When I arrived at night with 3 friends from Quito we were invited directly into a Tamascal ceremony. This would be my third experience and this time I actually liked it. Everyone was in their b-day suits, we didn't get the memo unfortunately, but at a lot of communities I have been to people are not as comfortable with this. Rhiannon is a bit different though, more relaxed. It is a very young community owned by British couple Nikki and Helen. Nikki has heaps of love and energy that is contagious throughout the community. This energy has fueled the project there since it began two years ago. I have to say they have been really successful so far being in desert climate with only 4 permanent residents and about 10-20 volunteers at a time.

One thing that is super rare now is that they are not out to get your money. They just ask for $25 a month for food. They get up about 5 work from 6 to lunch then relax. One thing I learned , though don’t take my work for it, is if you invest 25k in property in Ecuador you get citizenship along with it, not a bad deal.

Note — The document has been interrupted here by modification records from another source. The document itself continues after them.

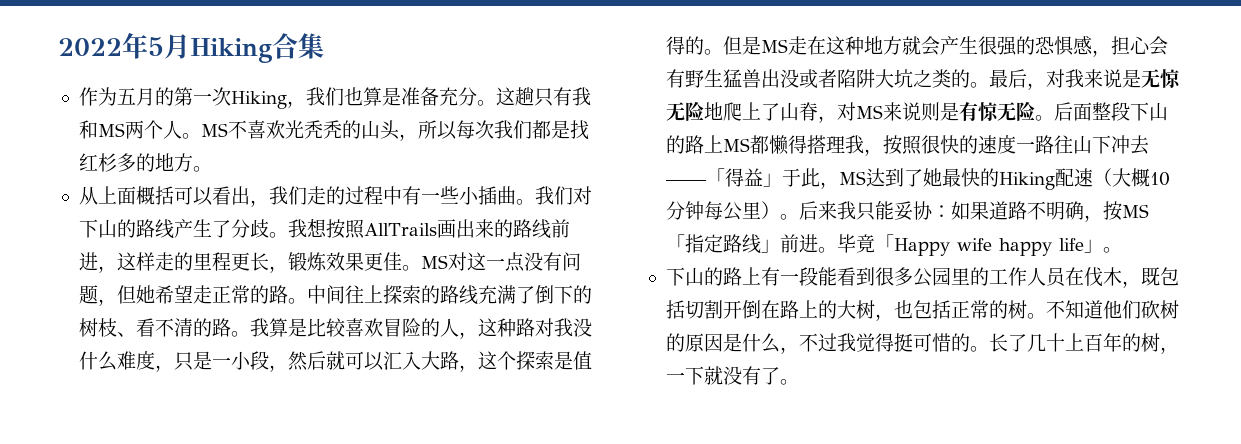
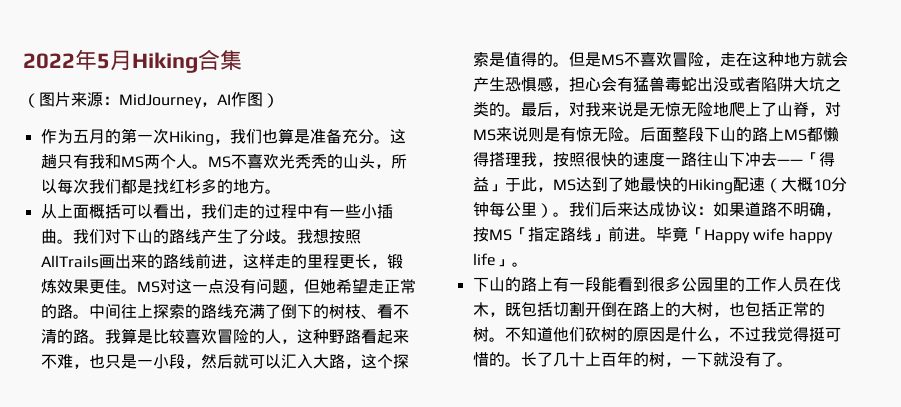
+ （图片来源：MidJourney，AI作图）
- 我算是比较喜欢冒险的人，这种路对我没什么难度，只是一小段，然后就可以汇入大路，这个探索是值得的。
+ 我算是比较喜欢冒险的人，这种野路看起来不难，也只是一小段，然后就可以汇入大路，这个探索是值得的。
- 但是MS走在这种地方就会产生很强的恐惧感，担心会有野生猛兽出没或者陷阱大坑之类的。
+ 但是MS不喜欢冒险，走在这种地方就会产生恐惧感，担心会有猛兽毒蛇出没或者陷阱大坑之类的。
- 后来我只能妥协：如果道路不明确，按MS「指定路线」前进。
+ 我们后来达成协议：如果道路不明确，按MS「指定路线」前进。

After the Tamascal and prayers we had a jam session with a violin, guitar, drums and glass bottles. At this point there was no electricity but I have a hard time imagining the hosue without the charm of the candleight.

Inside is warm and cozy
When I first arrived it was at night. Sitting in the pitch black, steamy warm Tamascal with my mind drifting off to the end of the universe, I did not realize that Rhiannon sits at the edge of the earth with the most fantastic view of Quito, snow topped volcano of Cotopaxi and beyond.

Projects

Solar panel project made from reclaimed steel to hold large solar panels, generating enough power for the house.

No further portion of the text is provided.